Introduction:
Over the years of developing TheNPG.com, I have had to learn about new technologies that I couldn’t imagine when I first started this project. In fact, when I started coding the first version of TheNPG.com, I had no idea how to code Javascript and my knowledge of PHP was very basic, which meant my code was not efficient.
Efficiency is the key when programming a web service for medium-to-large-scale usage; often times the technology that we are most familiar with becomes the screwdriver when we really need a hammer, if you will. However, if we take a moment to step back, invest a little time and research, we may find a better solution and we may just learn something in the long run.
Today, TheNPG.com, while it still has it’s drawbacks, is pretty darn efficient for as large as the script as a whole is. Over 2MB of code make up all of the classes and external libraries TheNPG.com uses to perform it’s functions, that’s quite a bit, but thankfully it is not all run at once.

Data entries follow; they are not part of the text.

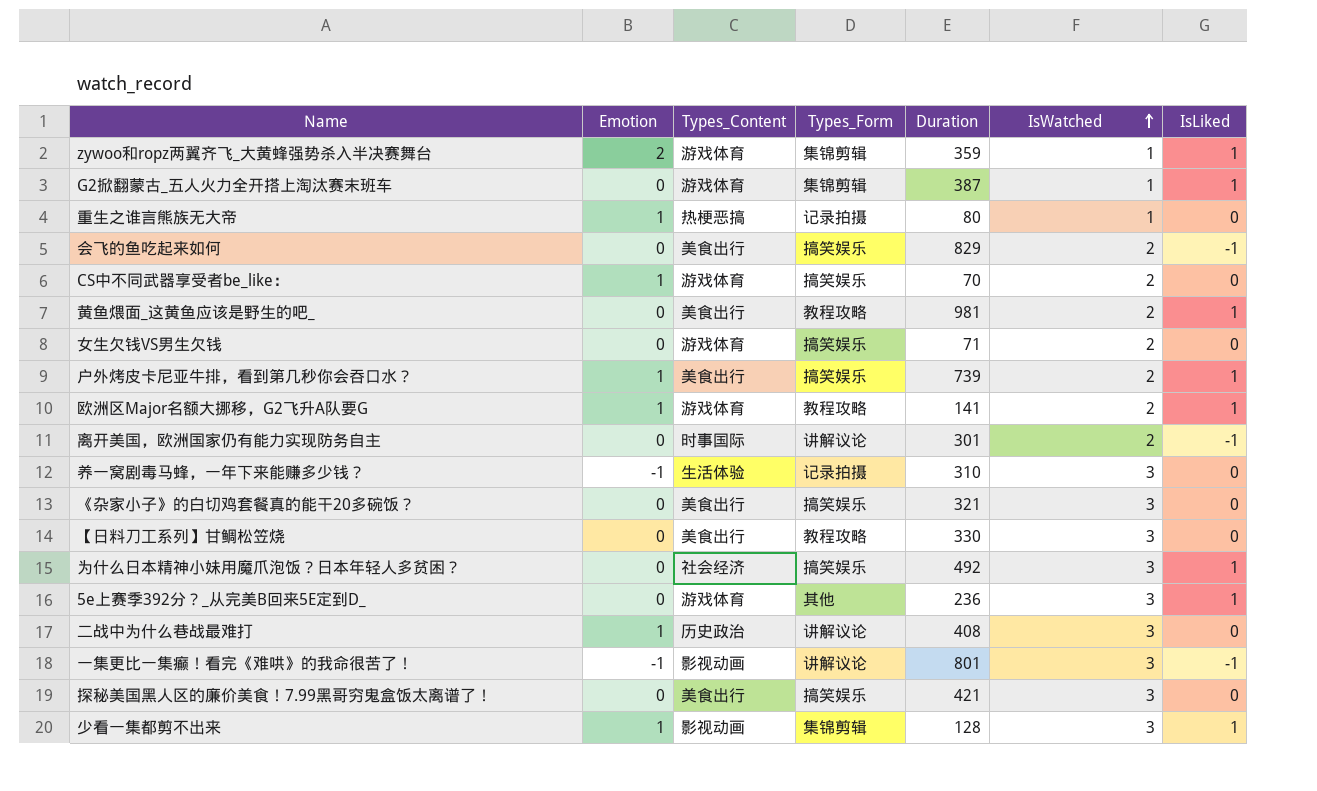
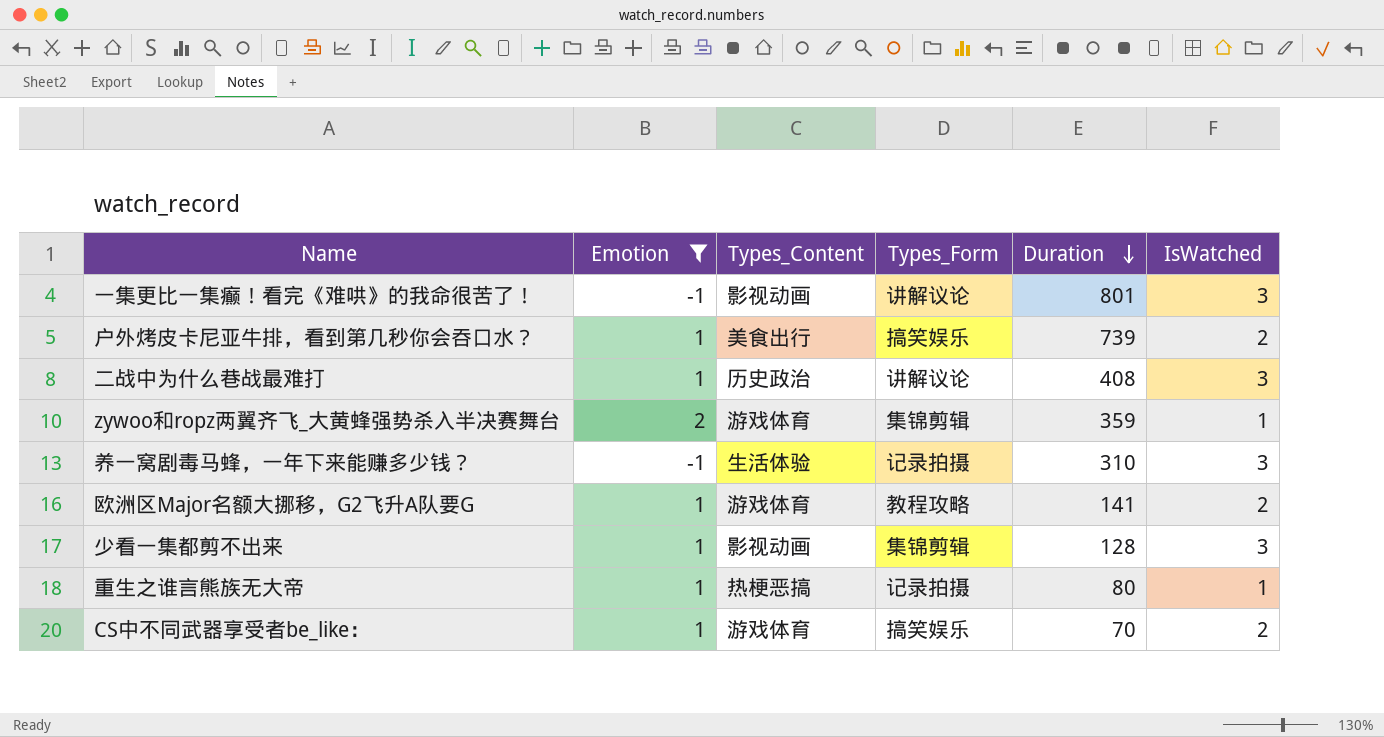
filter: none -> Emotion != 0
row order: IsWatched ascending -> Duration descending
column IsLiked | position: 7 -> none

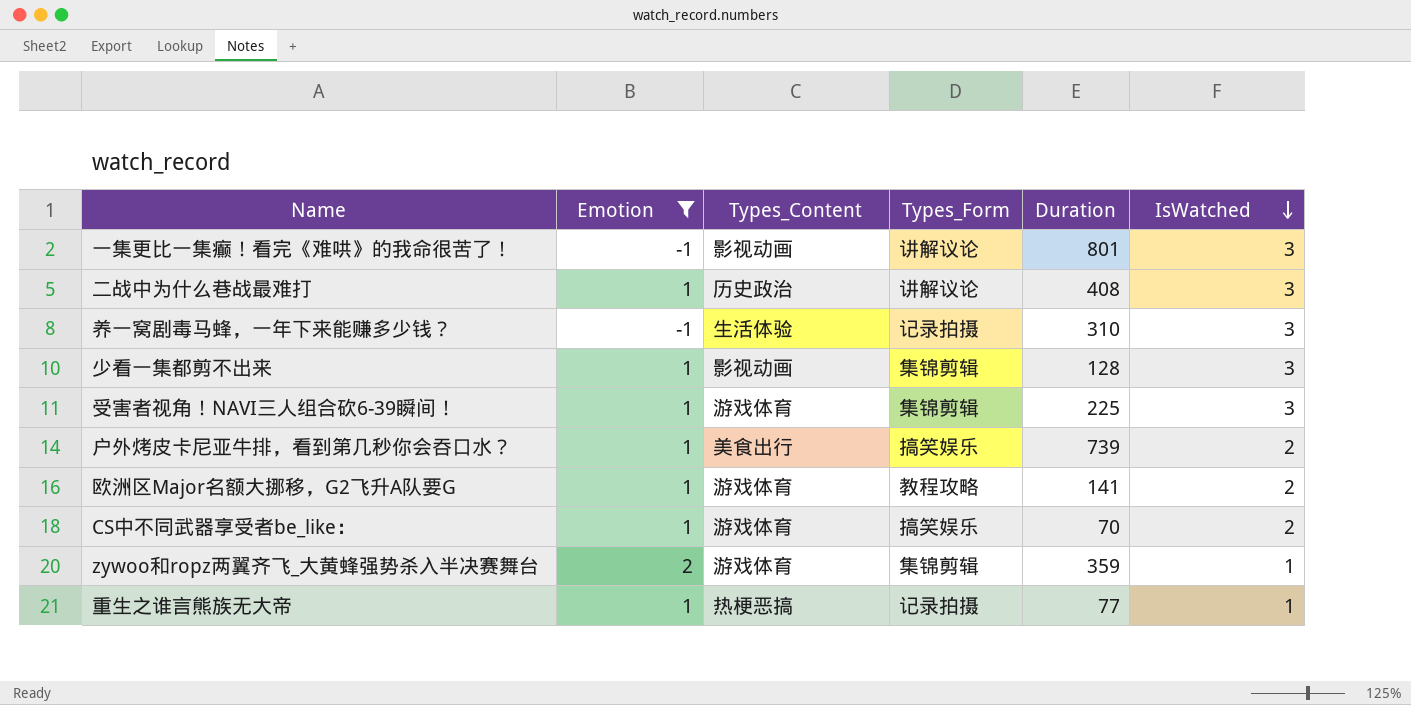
row order: Duration descending -> IsWatched descending
row 受害者视角！NAVI三人组合砍6-39瞬间！: none -> 1 | 游戏体育 | 集锦剪辑 | 225 | 3
重生之谁言熊族无大帝 | Duration: 80 -> 77

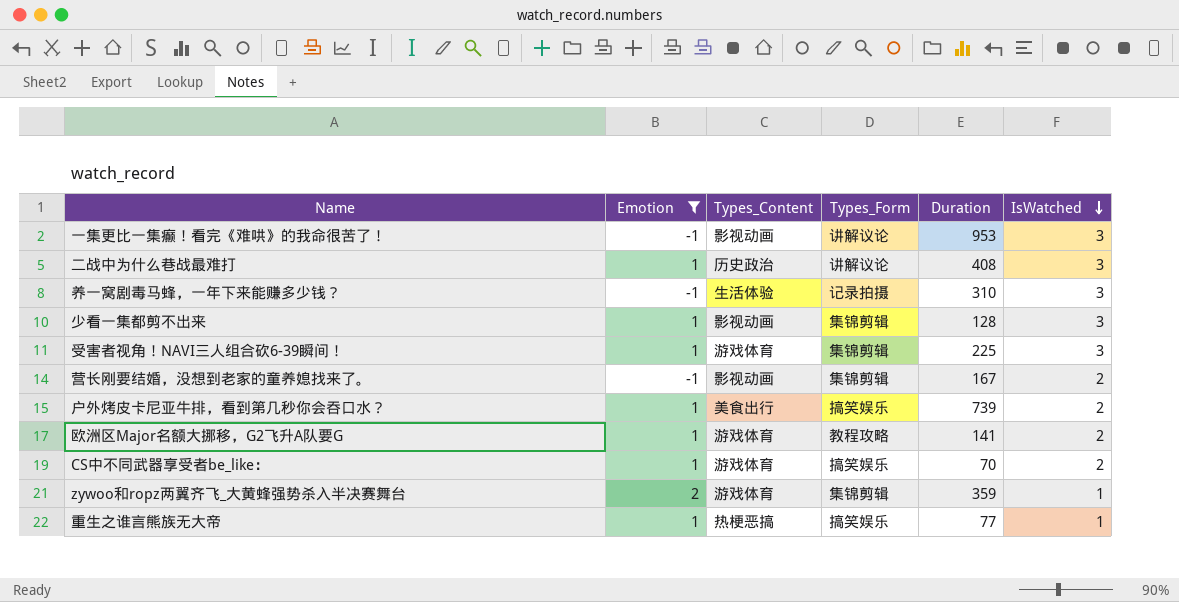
一集更比一集癫！看完《难哄》的我命很苦了！ | Duration: 801 -> 953
row 营长刚要结婚，没想到老家的童养媳找来了。: none -> -1 | 影视动画 | 集锦剪辑 | 167 | 2
重生之谁言熊族无大帝 | Types_Form: 记录拍摄 -> 搞笑娱乐

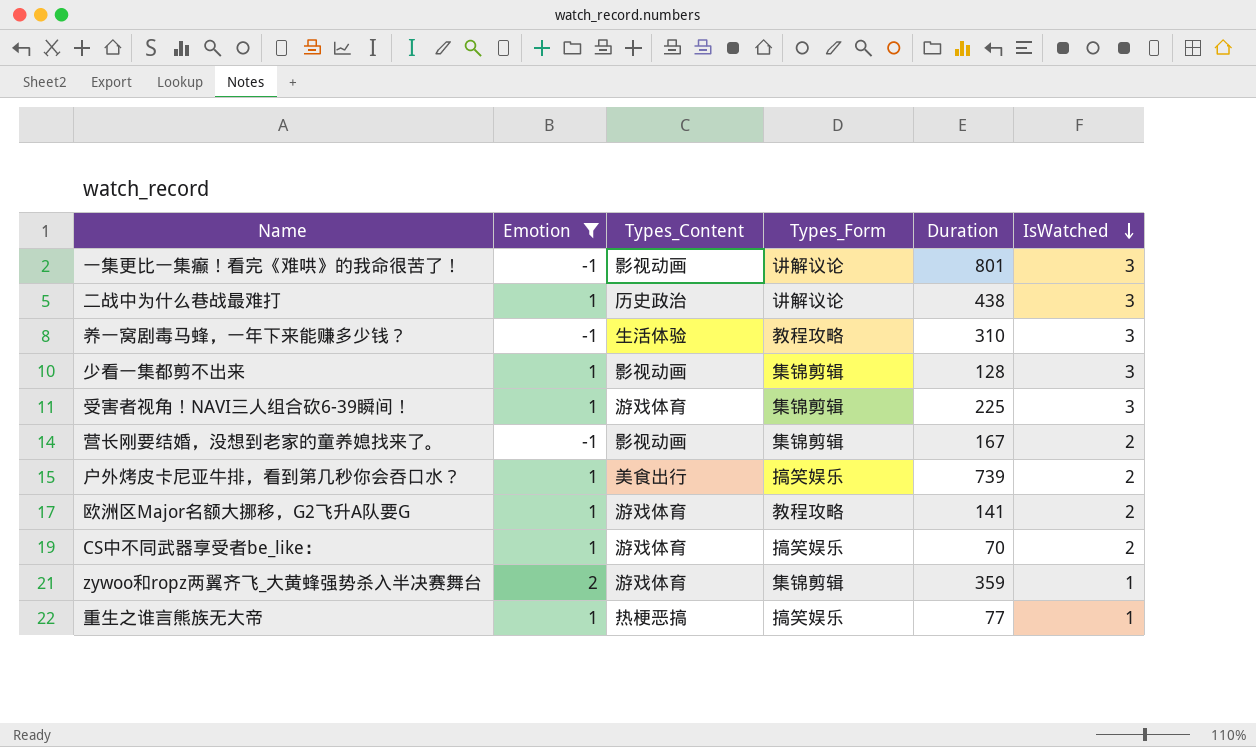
一集更比一集癫！看完《难哄》的我命很苦了！ | Duration: 953 -> 801
二战中为什么巷战最难打 | Duration: 408 -> 438
养一窝剧毒马蜂，一年下来能赚多少钱？ | Types_Form: 记录拍摄 -> 教程攻略

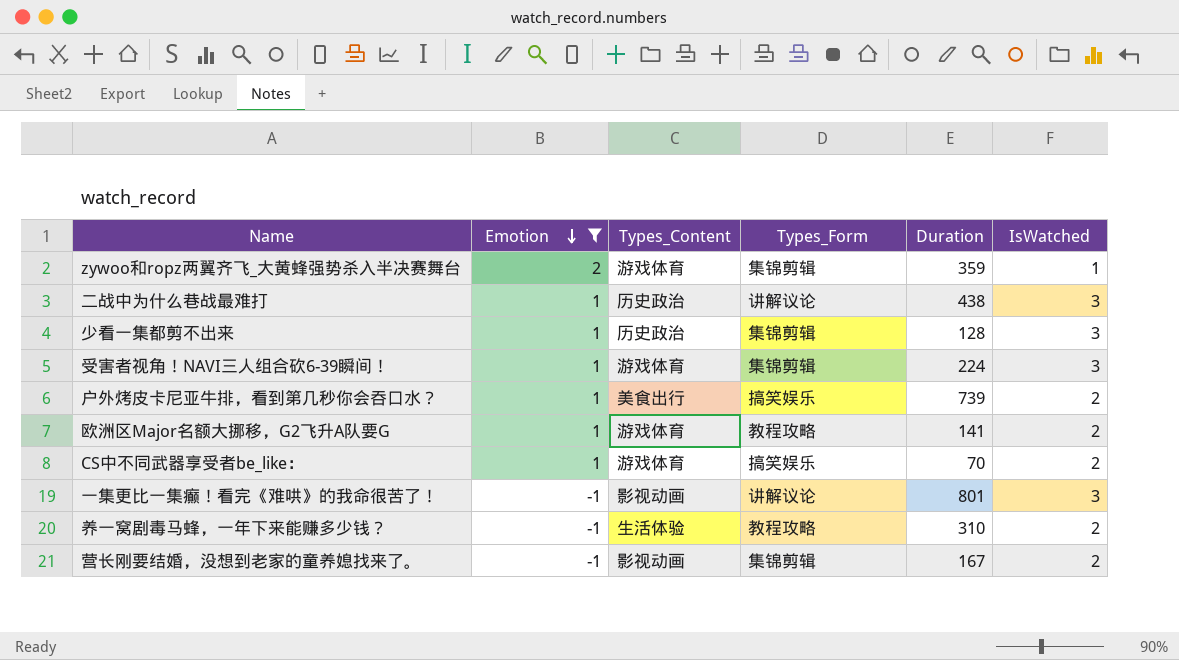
row order: IsWatched descending -> Emotion descending
row 重生之谁言熊族无大帝: 1 | 热梗恶搞 | 搞笑娱乐 | 77 | 1 -> none
少看一集都剪不出来 | Types_Content: 影视动画 -> 历史政治
受害者视角！NAVI三人组合砍6-39瞬间！ | Duration: 225 -> 224
养一窝剧毒马蜂，一年下来能赚多少钱？ | IsWatched: 3 -> 2

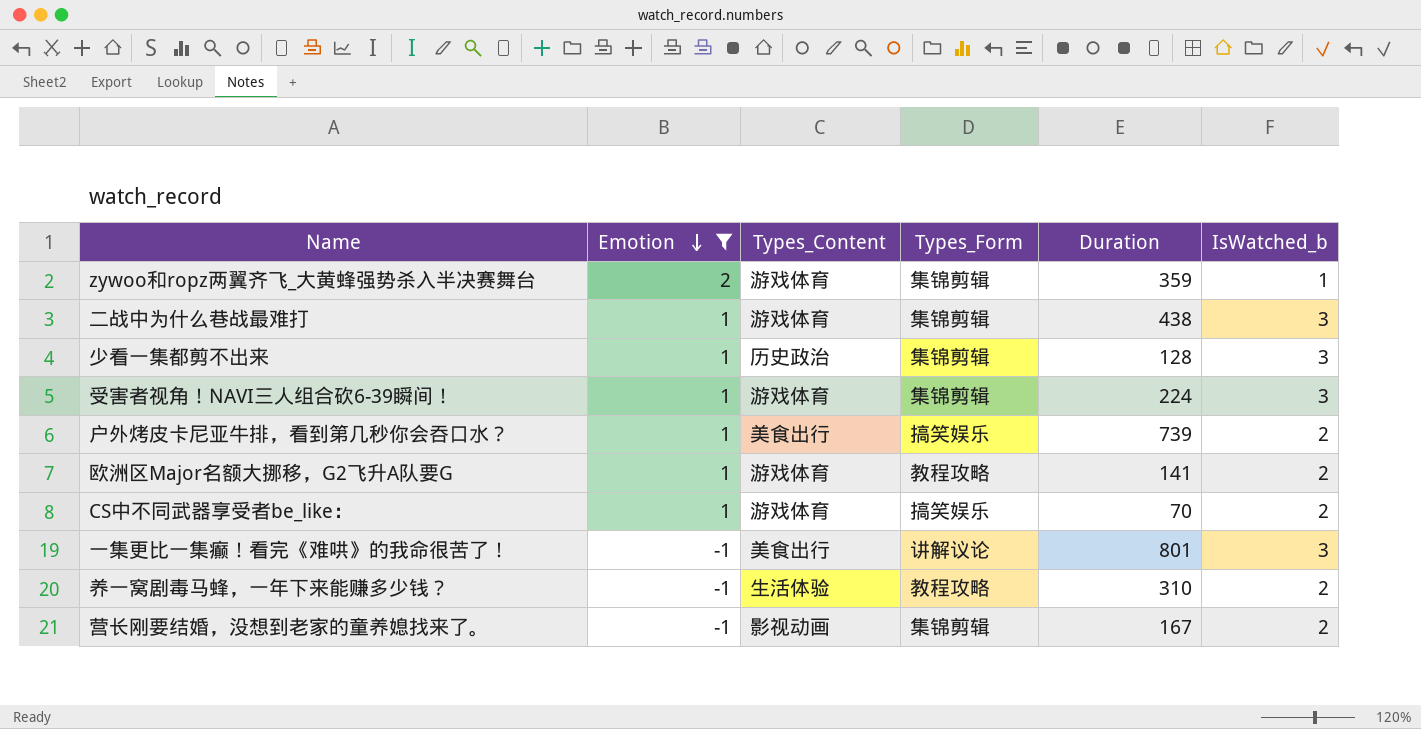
column name: IsWatched -> IsWatched_b
二战中为什么巷战最难打 | Types_Content: 历史政治 -> 游戏体育
二战中为什么巷战最难打 | Types_Form: 讲解议论 -> 集锦剪辑
一集更比一集癫！看完《难哄》的我命很苦了！ | Types_Content: 影视动画 -> 美食出行

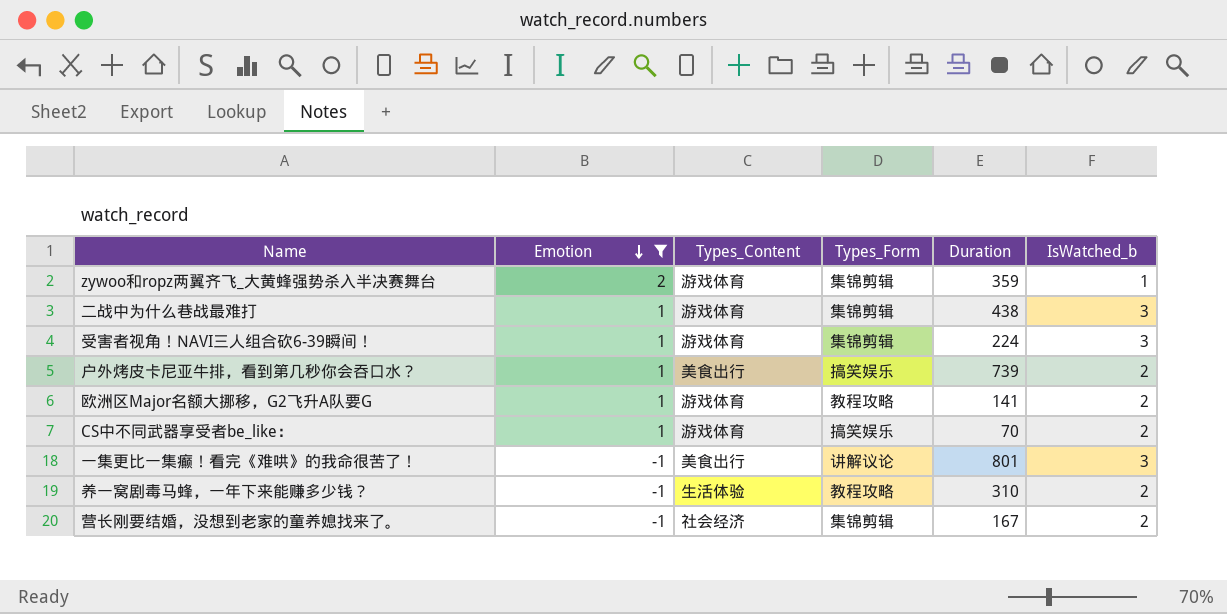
row 少看一集都剪不出来: 1 | 历史政治 | 集锦剪辑 | 128 | 3 -> none
营长刚要结婚，没想到老家的童养媳找来了。 | Types_Content: 影视动画 -> 社会经济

I rarely write about the back-end technology of TheNPG.com partially because a lot of the technology is proprietary and a core part of our business, but the past few days have unearthed some knowledge that I would like to pass on to others who may be in a similar situation.
Overview:
PHP is full of built-in functions that can perform just about anything a programmer would want to do, but often times there is a better way. Case in point: file downloads. It sounds easy easy enough: there’s a file on a server, somebody wants to download it, let them download it. But, in reality, it is far more complex especially when factoring in efficiency and different technologies. TheNPG.com uses Amazon’s S3 service to store files and there is the option to use Amazon’s Cloudfront technology to serve the files as a content delivery network. It really is a fantastic service and it works well as a file hosting service, if you know the ins and outs of getting the files where they need to be, and making sure that the people who are downloading those files are allowed to do so. We could have PHP do the bulk of the work by verifying privileges, fetching the file and serving it to the browser, but when we consider that PHP loads the entire file into memory, our efficiency is reduced and we have the potential of bringing our server to a stand-still.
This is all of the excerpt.